Justice Elena Kagan’s broadside against the Supreme Court’s “shadow docket” — sometimes called its “emergency” one — puts in sharp relief the liberal critique of how the conservative justices are increasingly conducting their business in President Trump’s second term.
Justice Kagan told a gathering of the Ninth Circuit Judicial Conference in California last week that “the orders themselves don’t tell anybody anything about why we’ve done what we’ve done.” She was referring to decisions handed down without oral arguments — and without written opinions. The justice cites a “real responsibility” for the court to explain itself.
The Trump administration has petitioned the high court some 12 times for relief in the expedited form.

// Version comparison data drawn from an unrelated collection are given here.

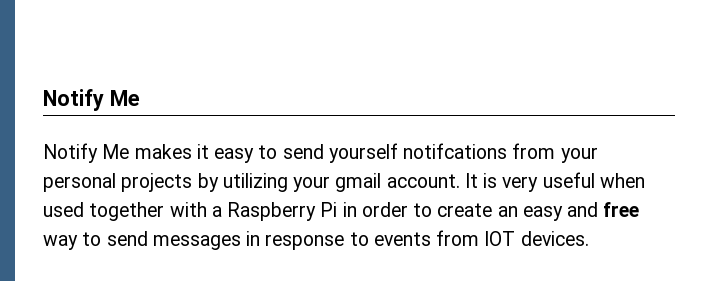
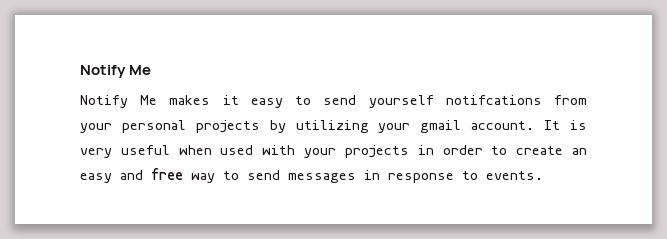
- It is very useful when used together with a Raspberry Pi in order to create an easy and free way to send messages in response to events from IOT devices.
+ It is very useful when used with your projects in order to create an easy and free way to send messages in response to events.

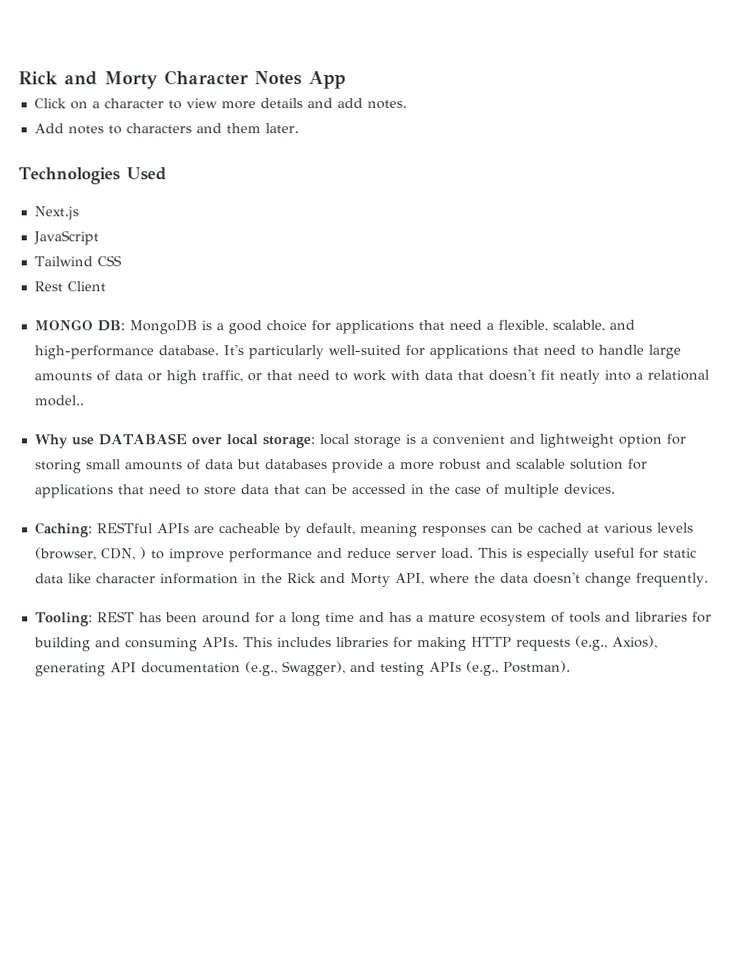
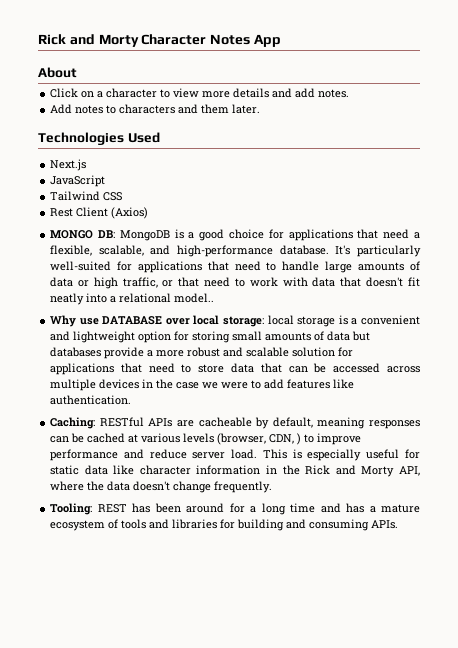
+ About
- Rest Client
+ Rest Client (Axios)
- Why use DATABASE over local storage: local storage is a convenient and lightweight option for storing small amounts of data but databases provide a more robust and scalable solution for applications that need to store data that can be accessed in the case of multiple devices.
+ Why use DATABASE over local storage: local storage is a convenient and lightweight option for storing small amounts of data but databases provide a more robust and scalable solution for applications that need to store data that can be accessed across multiple devices in the case we were to add features like authentication.
- This includes libraries for making HTTP requests (e.g., Axios), generating API documentation (e.g., Swagger), and testing APIs (e.g., Postman).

That is largely, though, a function of the unprecedented deluge of orders from lower court judges blocking elements of Mr. Trump’s agenda. The Supreme Court ruled last month to curtail nationwide or “universal” injunctions, the issuance of which had skyrocketed. Mr. Trump has amassed critical, albeit provisional, victories off of the court’s emergency docket.
Justice Kagan adds, “What we started doing when we started doing these things is just issuing orders. But I think that that’s not the right way to approach it, because the orders themselves don’t tell anybody anything about why we’ve done what we’ve done. A court is supposed to explain things. That’s what courts do. They’re supposed to explain things to litigants. They’re supposed to explain things to the public generally.”
Justice Kagan, who was appointed by President Obama after serving as America’s solicitor general, clarified, “I don’t mean like we should write 50-page magnum opuses. I think, you know, one or two or three pages would do.” Frequently the only prose found in decisions rendered off the shadow docket are the dissents, increasingly written by Justices Sonia Sotomayor and Ketanji Brown Jackson.
While still a stalwart of the high court’s liberal wing, Justice Kagan has increasingly found herself voting with the court’s majority. That has brought into focus the heightened isolation of Justice Sotomayor and especially of Justice Jackson, who is writing solitary dissents — often with combative rhetoric that is drawing rebukes from her colleagues — at a record clip.
The phrase “shadow docket” was coined in 2015 by a conservative legal scholar, William Baude, to refer to “a range of orders and summary decisions that defy its normal procedural regularity.” A decade ago Mr. Baude reckoned that these orders “lack the transparency that we have come to appreciate in its merits cases.” He likened them to “lightning bolts.”
In a 2021 speech at Notre Dame titled “The Shadow Docket,” Justice Samuel Alito defended the court’s reliance on rapid rulings, declaring that the “catchy and sinister term ‘shadow docket’ has been used to portray the court as having been captured by a dangerous cabal that resorts to sneaky and improper methods to get its ways. This portrayal feeds unprecedented efforts to intimidate the court or damage it as an independent institution.”
Justice Kagan, though, in a case last week, Trump v. Boyle, accused the Trump administration of deploying “its emergency docket to destroy the independence of an independent agency, as established by Congress.” In that emergency docket case the justices stayed a district court’s judgment reinstating three members of the Consumer Product Safety Commission who had been fired by Mr. Trump. The three liberals dissented.
Justice Kagan in her comments last week pointed to a case decided earlier this month off of the court’s emergency docket, McMahon v. New York. The Nine temporarily froze a district court order — the case has not been fully heard on the merits down below — requiring the government to reinstate Department of Education employees that Mr. Trump had fired. Once again, Justice Kagan joined Justices Jackson and Sotomayor in dissent.
The Sun spoke to a Supreme Court watcher, Joshua Blackman, who notes that Justice Kagan uses public remarks before the Ninth Circuit — a liberal tribunal — “strategically, to try to influence her colleagues, especially Justice Amy Coney Barrett.” Mr. Blackman, though, reckons that she “doesn’t speak for her colleagues.”
Justice Kagan told the judges at Monterey with respect to McMahon that “a casual observer might think, ‘Oh, the president does have legal authority to dismantle the Education Department’” — even though the merits had not been reached by the high court. The ultimate lawfulness of Mr. Trump’s actions, Justice Kagan notes, wasn’t “even before us.” She worried that the court’s true stance is “just impossible to know.”